Records from a data collection:
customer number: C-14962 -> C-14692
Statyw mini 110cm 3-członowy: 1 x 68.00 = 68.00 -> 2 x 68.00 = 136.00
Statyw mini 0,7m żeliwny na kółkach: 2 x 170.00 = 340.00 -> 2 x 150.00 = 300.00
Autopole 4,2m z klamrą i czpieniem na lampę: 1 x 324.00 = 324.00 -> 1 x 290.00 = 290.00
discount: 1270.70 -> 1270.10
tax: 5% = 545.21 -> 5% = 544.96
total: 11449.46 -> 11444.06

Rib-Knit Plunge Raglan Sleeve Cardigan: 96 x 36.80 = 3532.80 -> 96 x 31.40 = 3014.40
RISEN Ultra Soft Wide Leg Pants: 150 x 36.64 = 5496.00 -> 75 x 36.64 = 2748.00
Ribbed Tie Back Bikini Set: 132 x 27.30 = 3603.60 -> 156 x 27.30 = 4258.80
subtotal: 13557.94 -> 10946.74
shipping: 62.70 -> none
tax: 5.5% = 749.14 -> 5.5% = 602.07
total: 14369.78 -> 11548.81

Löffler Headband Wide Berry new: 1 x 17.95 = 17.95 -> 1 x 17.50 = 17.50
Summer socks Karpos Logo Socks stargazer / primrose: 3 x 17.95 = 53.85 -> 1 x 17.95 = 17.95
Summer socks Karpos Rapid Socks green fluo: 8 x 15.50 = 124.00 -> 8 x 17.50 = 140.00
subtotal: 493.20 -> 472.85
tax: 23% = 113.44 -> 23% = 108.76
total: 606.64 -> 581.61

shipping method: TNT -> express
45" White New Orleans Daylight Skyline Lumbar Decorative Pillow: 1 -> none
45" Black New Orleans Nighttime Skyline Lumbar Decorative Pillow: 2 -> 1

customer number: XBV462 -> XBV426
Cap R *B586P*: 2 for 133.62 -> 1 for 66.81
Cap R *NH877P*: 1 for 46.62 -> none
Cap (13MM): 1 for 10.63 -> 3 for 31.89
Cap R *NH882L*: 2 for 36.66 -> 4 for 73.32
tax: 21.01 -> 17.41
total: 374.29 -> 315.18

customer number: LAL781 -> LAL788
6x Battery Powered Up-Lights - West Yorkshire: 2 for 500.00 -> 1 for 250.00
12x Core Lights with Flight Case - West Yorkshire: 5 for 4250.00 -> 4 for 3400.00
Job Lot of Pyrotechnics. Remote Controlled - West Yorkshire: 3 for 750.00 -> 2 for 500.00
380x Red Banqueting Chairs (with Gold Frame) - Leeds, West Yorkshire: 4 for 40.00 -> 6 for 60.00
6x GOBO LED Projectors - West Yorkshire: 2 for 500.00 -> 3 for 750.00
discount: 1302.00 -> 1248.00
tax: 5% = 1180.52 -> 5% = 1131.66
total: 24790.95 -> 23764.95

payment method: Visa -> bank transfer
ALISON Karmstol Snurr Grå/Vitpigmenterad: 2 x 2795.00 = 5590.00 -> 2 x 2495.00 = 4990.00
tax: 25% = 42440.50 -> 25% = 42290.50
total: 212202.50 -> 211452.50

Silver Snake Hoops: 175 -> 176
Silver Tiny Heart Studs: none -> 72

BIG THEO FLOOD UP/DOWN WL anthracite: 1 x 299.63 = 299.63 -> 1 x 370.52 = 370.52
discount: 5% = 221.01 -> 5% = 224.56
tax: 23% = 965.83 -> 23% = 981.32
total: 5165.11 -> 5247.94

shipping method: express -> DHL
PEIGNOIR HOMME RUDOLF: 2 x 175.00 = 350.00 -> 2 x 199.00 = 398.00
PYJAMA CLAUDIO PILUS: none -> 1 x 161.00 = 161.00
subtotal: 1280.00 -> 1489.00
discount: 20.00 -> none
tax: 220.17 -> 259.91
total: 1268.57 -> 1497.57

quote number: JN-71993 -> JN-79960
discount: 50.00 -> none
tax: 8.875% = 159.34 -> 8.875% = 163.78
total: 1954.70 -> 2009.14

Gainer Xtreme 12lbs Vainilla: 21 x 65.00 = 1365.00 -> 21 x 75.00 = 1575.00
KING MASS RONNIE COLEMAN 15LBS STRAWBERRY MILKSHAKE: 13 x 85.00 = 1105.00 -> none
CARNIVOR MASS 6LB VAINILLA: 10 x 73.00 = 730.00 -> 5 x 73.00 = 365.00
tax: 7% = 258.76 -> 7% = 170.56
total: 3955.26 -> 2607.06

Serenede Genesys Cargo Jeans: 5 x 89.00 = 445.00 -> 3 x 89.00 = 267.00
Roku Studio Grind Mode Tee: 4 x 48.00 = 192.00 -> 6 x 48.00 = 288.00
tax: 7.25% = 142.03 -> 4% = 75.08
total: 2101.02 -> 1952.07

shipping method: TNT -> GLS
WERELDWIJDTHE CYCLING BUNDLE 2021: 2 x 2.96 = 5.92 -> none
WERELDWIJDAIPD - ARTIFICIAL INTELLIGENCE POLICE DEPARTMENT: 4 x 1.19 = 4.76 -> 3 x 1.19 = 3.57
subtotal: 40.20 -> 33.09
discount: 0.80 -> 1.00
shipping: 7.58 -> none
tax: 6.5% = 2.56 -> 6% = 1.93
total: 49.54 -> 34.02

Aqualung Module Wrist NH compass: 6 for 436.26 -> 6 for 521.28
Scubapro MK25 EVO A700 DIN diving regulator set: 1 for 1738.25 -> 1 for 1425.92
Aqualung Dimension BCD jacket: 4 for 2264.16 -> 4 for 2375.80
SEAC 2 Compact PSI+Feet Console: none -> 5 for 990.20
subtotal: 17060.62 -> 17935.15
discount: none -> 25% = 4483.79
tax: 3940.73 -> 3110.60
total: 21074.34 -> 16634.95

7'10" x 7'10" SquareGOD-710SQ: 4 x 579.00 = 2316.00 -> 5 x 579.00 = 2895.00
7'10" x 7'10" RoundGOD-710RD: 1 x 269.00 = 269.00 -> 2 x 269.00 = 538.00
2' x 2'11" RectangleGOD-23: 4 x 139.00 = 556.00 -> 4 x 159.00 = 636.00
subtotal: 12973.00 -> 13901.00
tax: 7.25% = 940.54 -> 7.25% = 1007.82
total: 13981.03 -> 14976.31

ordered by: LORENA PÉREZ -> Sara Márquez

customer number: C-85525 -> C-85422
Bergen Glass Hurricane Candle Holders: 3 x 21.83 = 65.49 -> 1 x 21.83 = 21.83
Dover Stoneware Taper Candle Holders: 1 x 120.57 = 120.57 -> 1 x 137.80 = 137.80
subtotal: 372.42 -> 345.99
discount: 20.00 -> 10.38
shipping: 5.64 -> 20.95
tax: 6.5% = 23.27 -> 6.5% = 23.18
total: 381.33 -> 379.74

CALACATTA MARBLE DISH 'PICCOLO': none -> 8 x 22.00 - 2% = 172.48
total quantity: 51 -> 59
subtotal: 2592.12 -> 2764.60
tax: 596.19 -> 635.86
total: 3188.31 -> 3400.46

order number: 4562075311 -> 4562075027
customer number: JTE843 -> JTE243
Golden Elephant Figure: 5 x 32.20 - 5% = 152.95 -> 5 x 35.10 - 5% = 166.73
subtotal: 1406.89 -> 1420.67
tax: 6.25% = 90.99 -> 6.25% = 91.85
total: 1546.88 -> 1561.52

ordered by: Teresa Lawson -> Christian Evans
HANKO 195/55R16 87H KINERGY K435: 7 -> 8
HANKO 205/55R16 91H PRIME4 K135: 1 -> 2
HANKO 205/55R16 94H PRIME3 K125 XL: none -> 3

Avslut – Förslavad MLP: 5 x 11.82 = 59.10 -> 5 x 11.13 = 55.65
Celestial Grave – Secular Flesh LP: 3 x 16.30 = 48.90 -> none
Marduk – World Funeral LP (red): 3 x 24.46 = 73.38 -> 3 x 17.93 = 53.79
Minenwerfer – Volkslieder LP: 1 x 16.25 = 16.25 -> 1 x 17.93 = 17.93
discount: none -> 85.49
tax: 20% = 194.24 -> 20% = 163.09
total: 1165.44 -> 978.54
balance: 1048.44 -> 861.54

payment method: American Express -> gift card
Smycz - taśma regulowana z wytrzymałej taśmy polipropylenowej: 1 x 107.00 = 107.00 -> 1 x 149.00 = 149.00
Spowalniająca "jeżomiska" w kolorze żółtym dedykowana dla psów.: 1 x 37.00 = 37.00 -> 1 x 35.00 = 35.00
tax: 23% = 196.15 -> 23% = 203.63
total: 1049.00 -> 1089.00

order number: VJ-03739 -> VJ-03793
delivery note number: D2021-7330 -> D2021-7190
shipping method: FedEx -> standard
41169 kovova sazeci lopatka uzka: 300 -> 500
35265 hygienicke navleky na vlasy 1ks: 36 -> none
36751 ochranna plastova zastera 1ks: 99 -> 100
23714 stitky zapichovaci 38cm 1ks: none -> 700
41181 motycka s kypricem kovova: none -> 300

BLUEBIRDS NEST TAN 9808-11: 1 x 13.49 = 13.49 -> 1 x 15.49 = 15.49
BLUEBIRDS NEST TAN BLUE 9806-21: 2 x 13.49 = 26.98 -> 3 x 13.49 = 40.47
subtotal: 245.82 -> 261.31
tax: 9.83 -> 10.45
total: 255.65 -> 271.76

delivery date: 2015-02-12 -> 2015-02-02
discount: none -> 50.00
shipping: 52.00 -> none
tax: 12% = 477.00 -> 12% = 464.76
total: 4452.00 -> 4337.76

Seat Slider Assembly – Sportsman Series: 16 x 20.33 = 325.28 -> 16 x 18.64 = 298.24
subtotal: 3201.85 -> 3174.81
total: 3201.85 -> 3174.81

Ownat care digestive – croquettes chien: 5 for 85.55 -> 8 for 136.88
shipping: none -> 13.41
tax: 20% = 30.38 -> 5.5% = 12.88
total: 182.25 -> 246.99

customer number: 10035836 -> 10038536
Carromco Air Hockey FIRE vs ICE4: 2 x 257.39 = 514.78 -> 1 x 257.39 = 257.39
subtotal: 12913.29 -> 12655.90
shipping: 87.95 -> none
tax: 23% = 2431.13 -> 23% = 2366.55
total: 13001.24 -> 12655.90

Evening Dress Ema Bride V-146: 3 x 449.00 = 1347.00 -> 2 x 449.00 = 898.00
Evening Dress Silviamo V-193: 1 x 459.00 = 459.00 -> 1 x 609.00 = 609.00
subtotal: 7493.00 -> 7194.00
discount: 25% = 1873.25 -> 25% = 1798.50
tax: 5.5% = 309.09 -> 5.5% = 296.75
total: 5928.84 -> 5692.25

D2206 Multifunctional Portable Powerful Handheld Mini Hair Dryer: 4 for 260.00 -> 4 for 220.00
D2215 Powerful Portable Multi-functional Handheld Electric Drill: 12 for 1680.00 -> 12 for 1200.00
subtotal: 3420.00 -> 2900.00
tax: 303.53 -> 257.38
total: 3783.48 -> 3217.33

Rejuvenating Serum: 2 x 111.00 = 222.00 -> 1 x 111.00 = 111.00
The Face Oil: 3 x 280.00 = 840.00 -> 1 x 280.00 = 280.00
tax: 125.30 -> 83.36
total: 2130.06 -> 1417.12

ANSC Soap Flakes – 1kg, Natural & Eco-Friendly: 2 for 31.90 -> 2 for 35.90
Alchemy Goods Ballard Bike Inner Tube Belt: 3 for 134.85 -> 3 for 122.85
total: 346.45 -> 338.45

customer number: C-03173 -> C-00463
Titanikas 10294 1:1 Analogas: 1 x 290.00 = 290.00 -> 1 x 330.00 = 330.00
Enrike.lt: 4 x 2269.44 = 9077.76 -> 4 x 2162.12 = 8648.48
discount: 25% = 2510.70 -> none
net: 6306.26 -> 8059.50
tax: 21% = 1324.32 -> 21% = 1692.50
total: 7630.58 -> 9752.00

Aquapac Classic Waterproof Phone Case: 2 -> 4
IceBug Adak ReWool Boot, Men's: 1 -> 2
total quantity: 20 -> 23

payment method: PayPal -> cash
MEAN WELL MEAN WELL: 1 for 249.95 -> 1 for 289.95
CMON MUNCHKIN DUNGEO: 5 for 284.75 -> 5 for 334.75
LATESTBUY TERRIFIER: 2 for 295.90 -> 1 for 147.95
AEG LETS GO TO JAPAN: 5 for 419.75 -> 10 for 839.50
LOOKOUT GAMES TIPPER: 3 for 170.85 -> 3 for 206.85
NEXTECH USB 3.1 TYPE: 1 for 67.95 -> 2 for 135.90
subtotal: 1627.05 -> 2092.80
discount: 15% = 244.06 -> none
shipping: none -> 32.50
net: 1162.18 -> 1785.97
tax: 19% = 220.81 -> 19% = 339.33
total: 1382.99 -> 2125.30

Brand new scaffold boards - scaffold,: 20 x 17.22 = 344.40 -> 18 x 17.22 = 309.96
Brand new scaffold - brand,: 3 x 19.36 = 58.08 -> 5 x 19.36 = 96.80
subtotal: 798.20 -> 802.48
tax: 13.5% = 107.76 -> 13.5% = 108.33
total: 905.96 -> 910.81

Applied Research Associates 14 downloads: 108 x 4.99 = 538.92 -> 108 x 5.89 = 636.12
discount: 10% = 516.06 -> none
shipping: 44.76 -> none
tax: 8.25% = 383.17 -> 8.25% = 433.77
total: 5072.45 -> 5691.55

● PROBLEM STATEMENT:
Return only the lines between the one holding "HANKO 205/55R16 94H PRIME3 K125 XL: none -> 3" and the one holding "Marduk – World", inclusive, exactly as they appear above.

● RESULT OF THE EXERCISE:
HANKO 205/55R16 94H PRIME3 K125 XL: none -> 3

Avslut – Förslavad MLP: 5 x 11.82 = 59.10 -> 5 x 11.13 = 55.65
Celestial Grave – Secular Flesh LP: 3 x 16.30 = 48.90 -> none
Marduk – World Funeral LP (red): 3 x 24.46 = 73.38 -> 3 x 17.93 = 53.79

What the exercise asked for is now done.